WHAT IS BEING ASKED: Pictures are to be left out, but please repeat each record exactly.

[Web document revisions]

=== Section Start ===

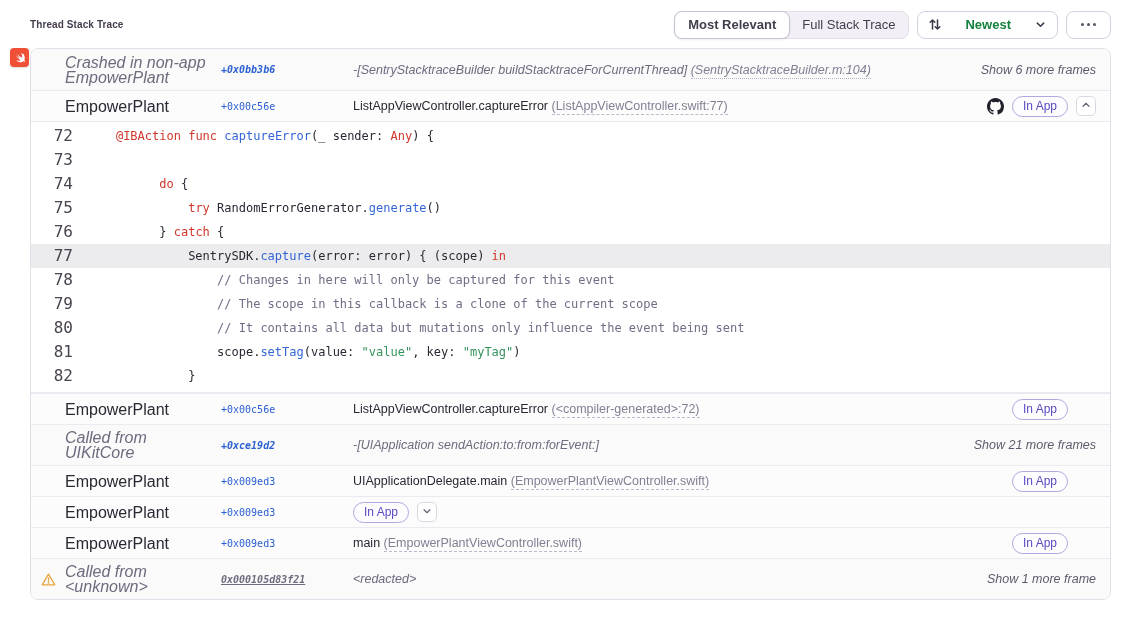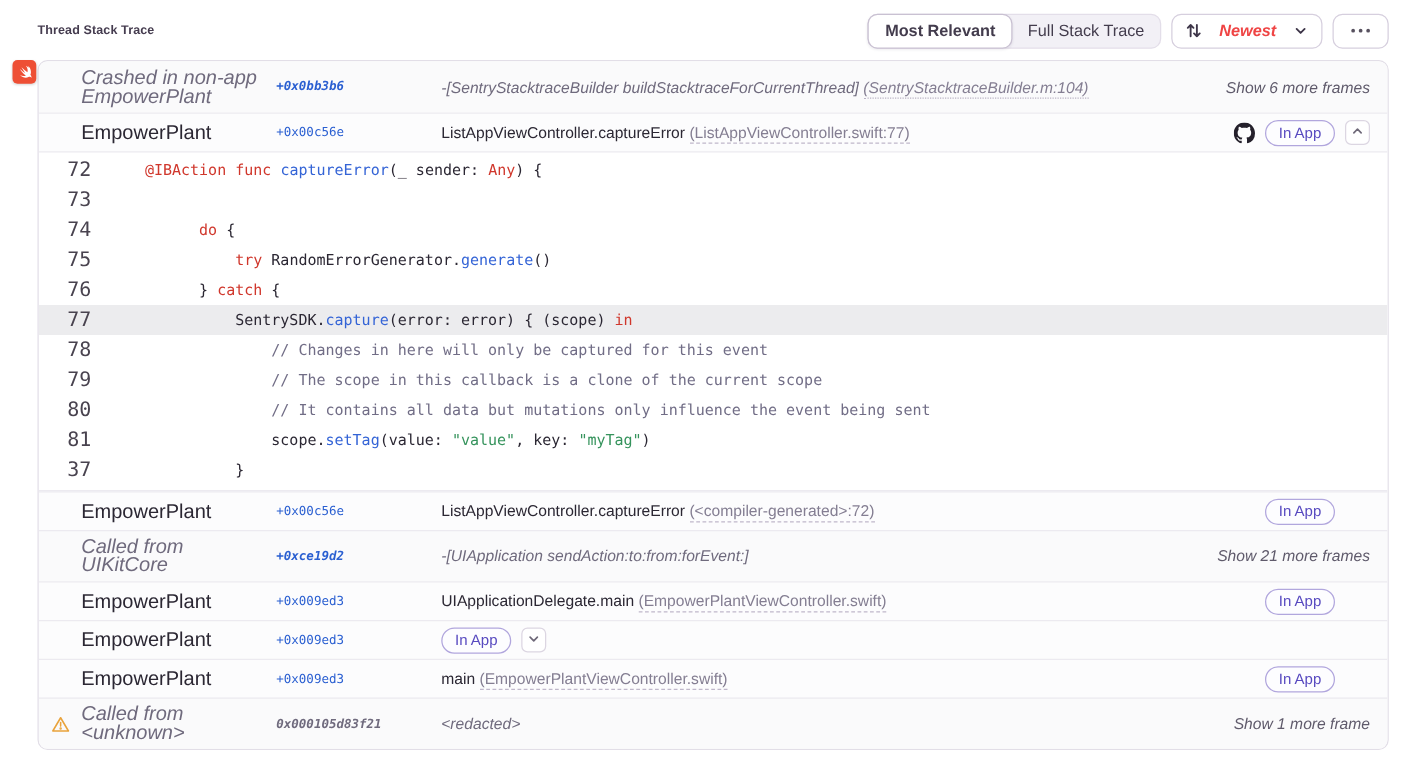"Newest" .btn { color: #ef4444 -> #15803d; font-style: italic -> none; gap: 14px -> 24px }
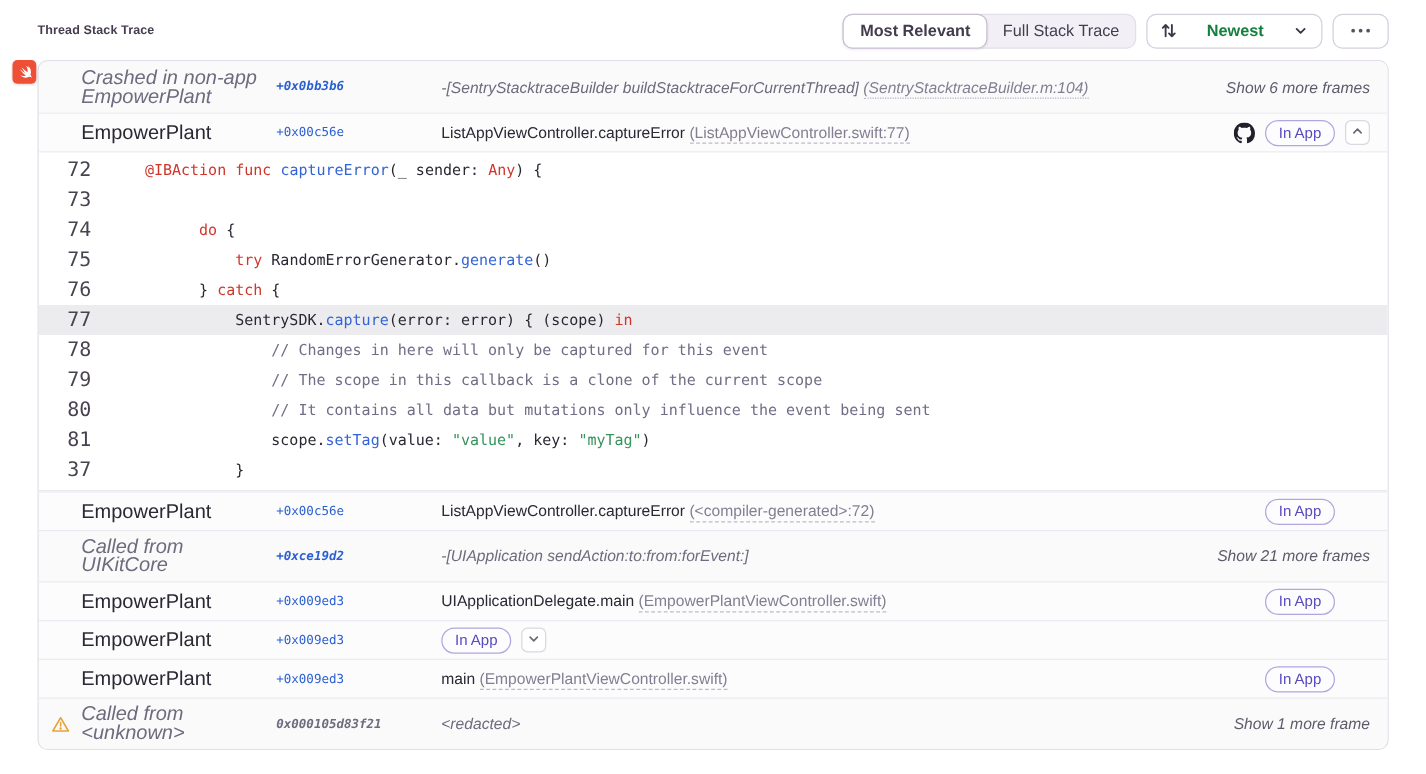"37" span.ln { text: 37 -> 82 }
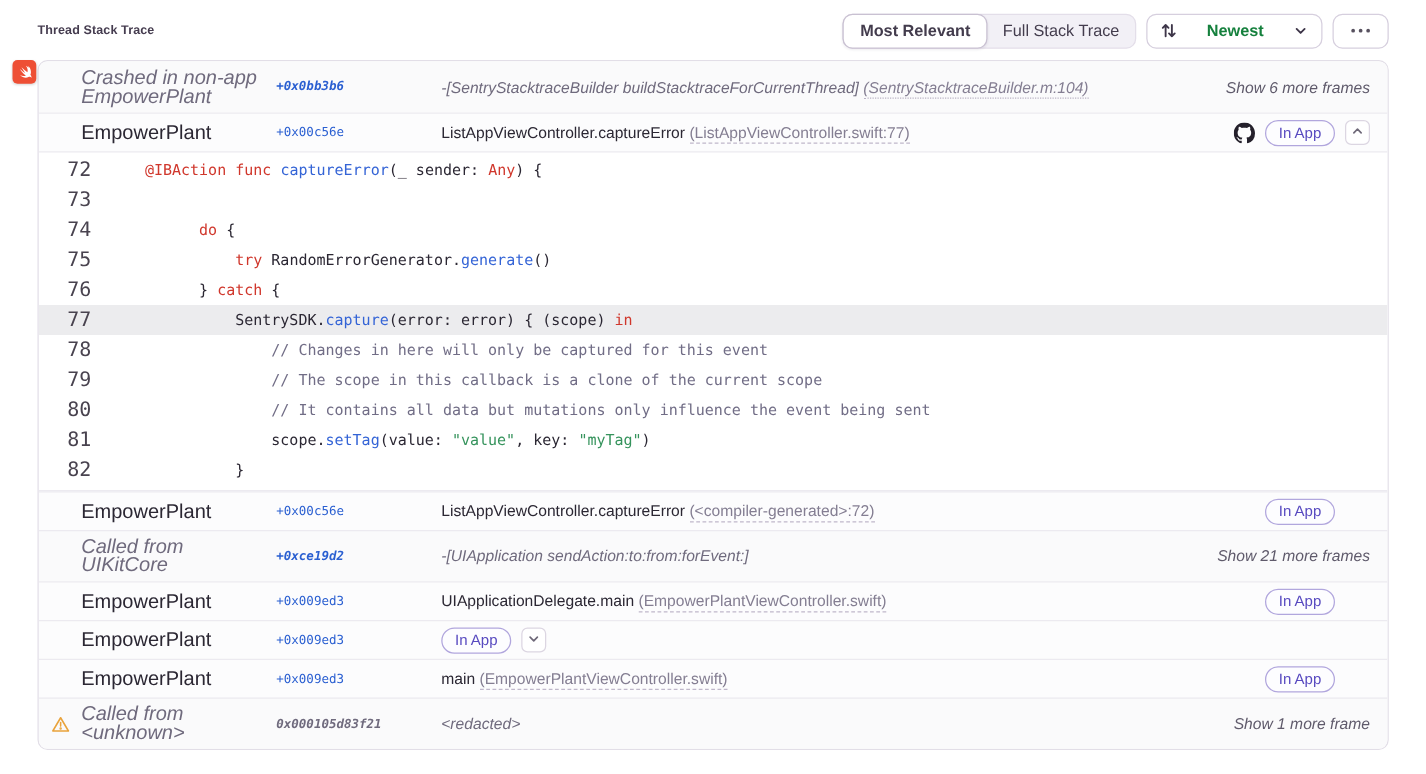"0x000105d83f21" .addr.muted { text-decoration: none -> underline }
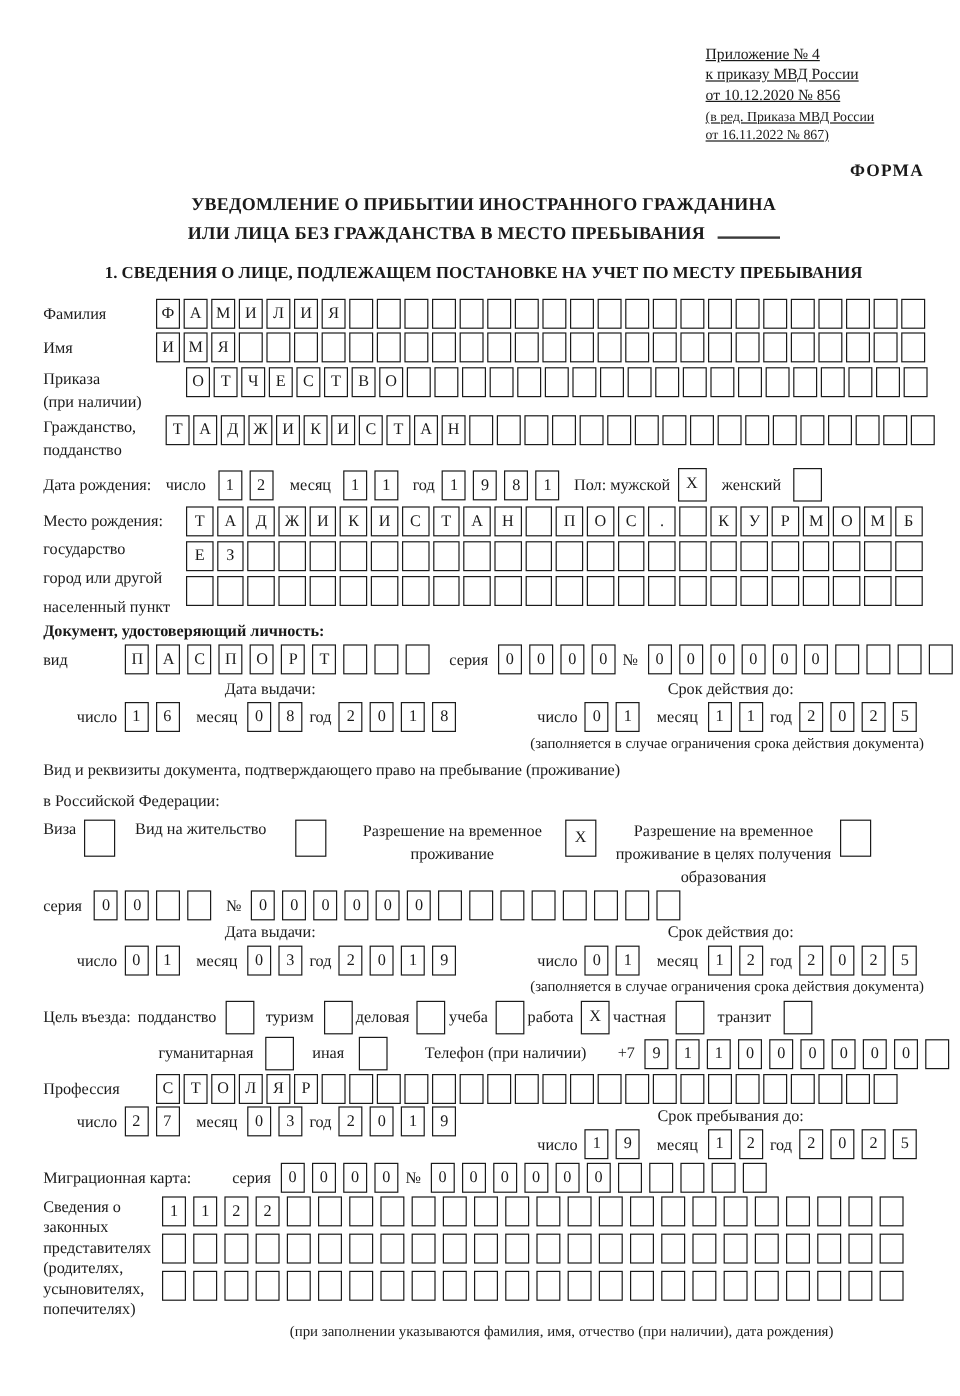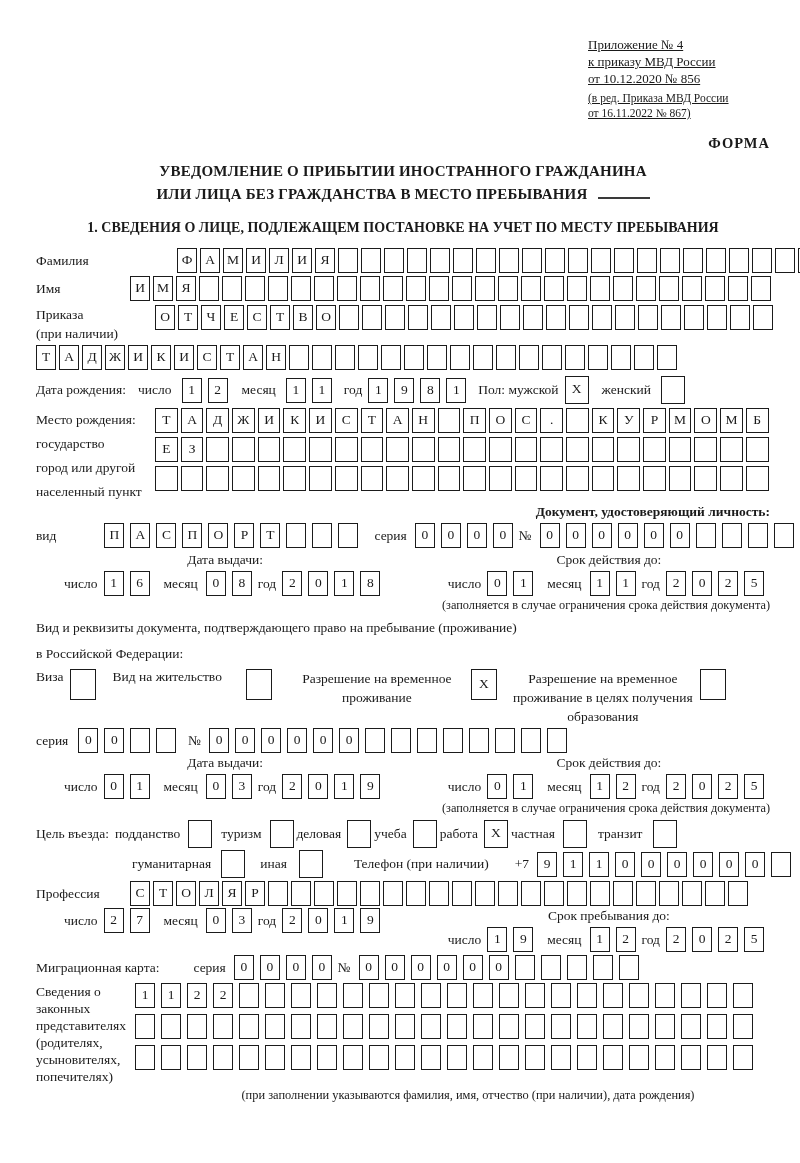"Фамилия" .mt12 { gap: 47px -> none }
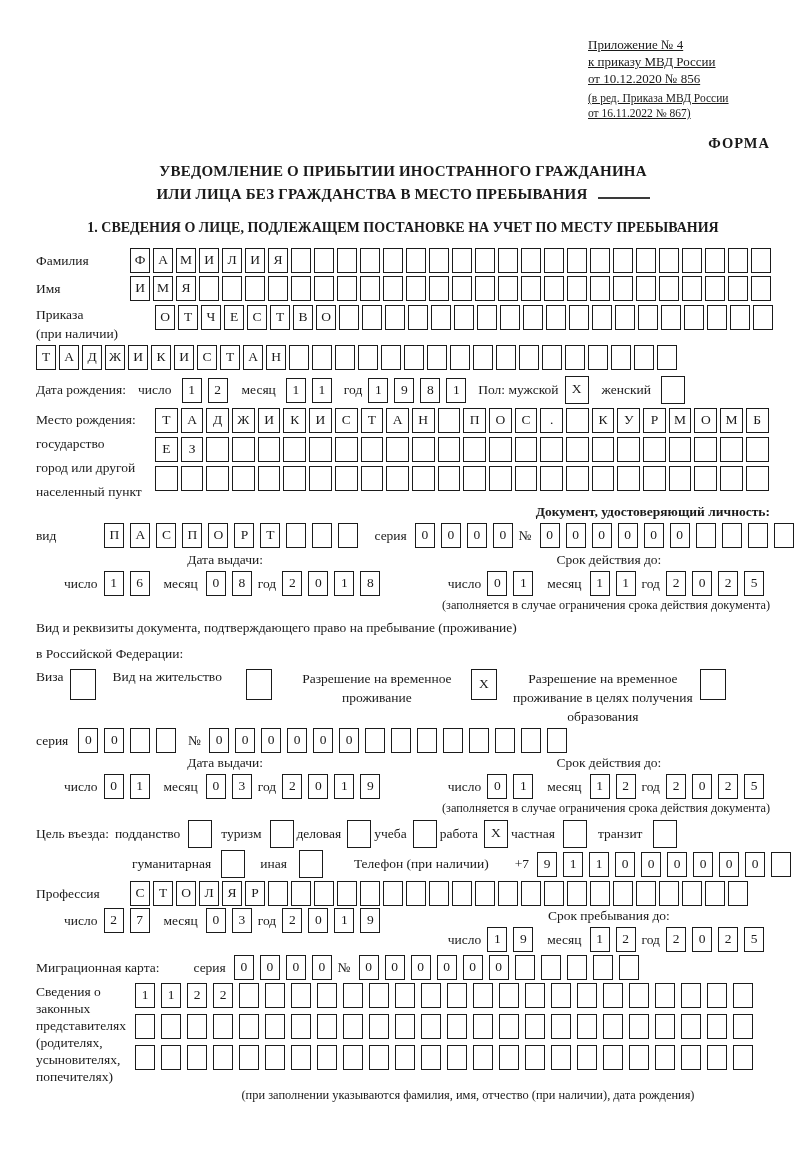"Гражданство," span.lbl { html: none -> <span> <span>Гражданство,</span> <span>подданство</span> </span> }
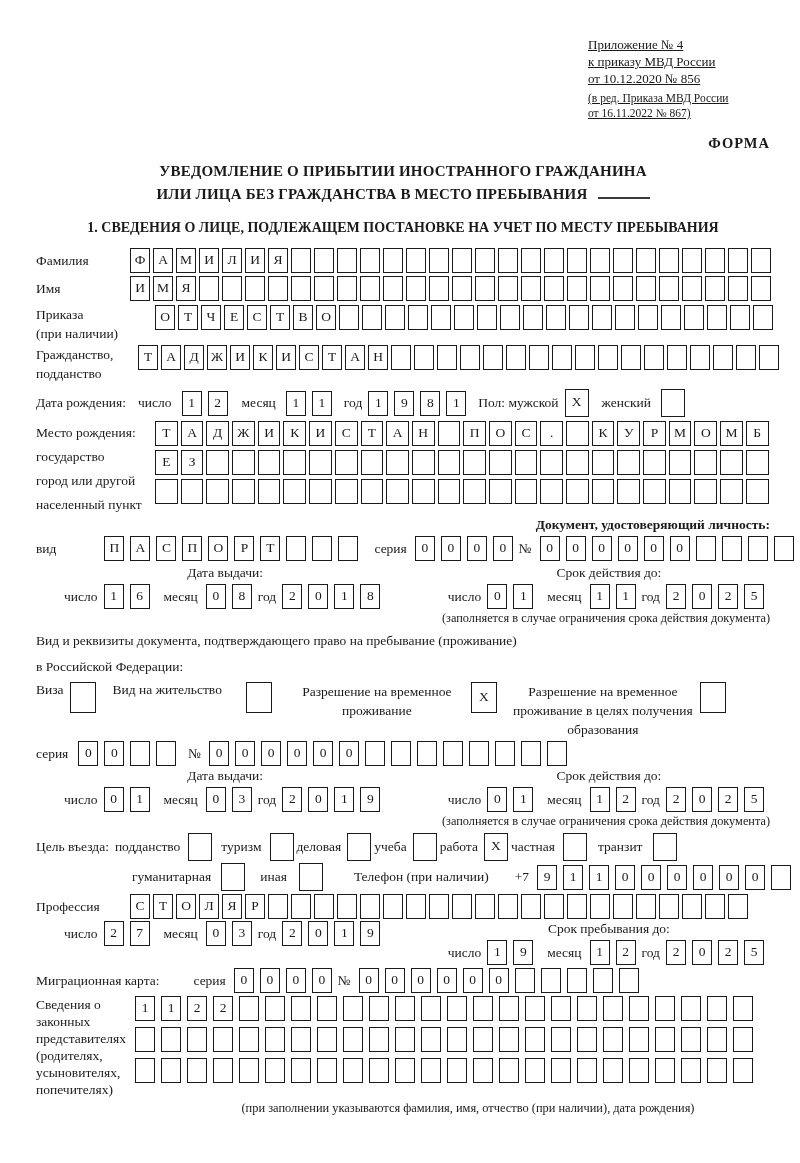"Документ, удостоверяющий личность:" .center-b { text-align: right -> left }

=== Section End ===

ANSWER TO THIS EXERCISE:
"Newest" .btn { color: #ef4444 -> #15803d; font-style: italic -> none; gap: 14px -> 24px }
"37" span.ln { text: 37 -> 82 }
"0x000105d83f21" .addr.muted { text-decoration: none -> underline }
"Фамилия" .mt12 { gap: 47px -> none }
"Гражданство," span.lbl { html: none -> <span> <span>Гражданство,</span> <span>подданство</span> </span> }
"Документ, удостоверяющий личность:" .center-b { text-align: right -> left }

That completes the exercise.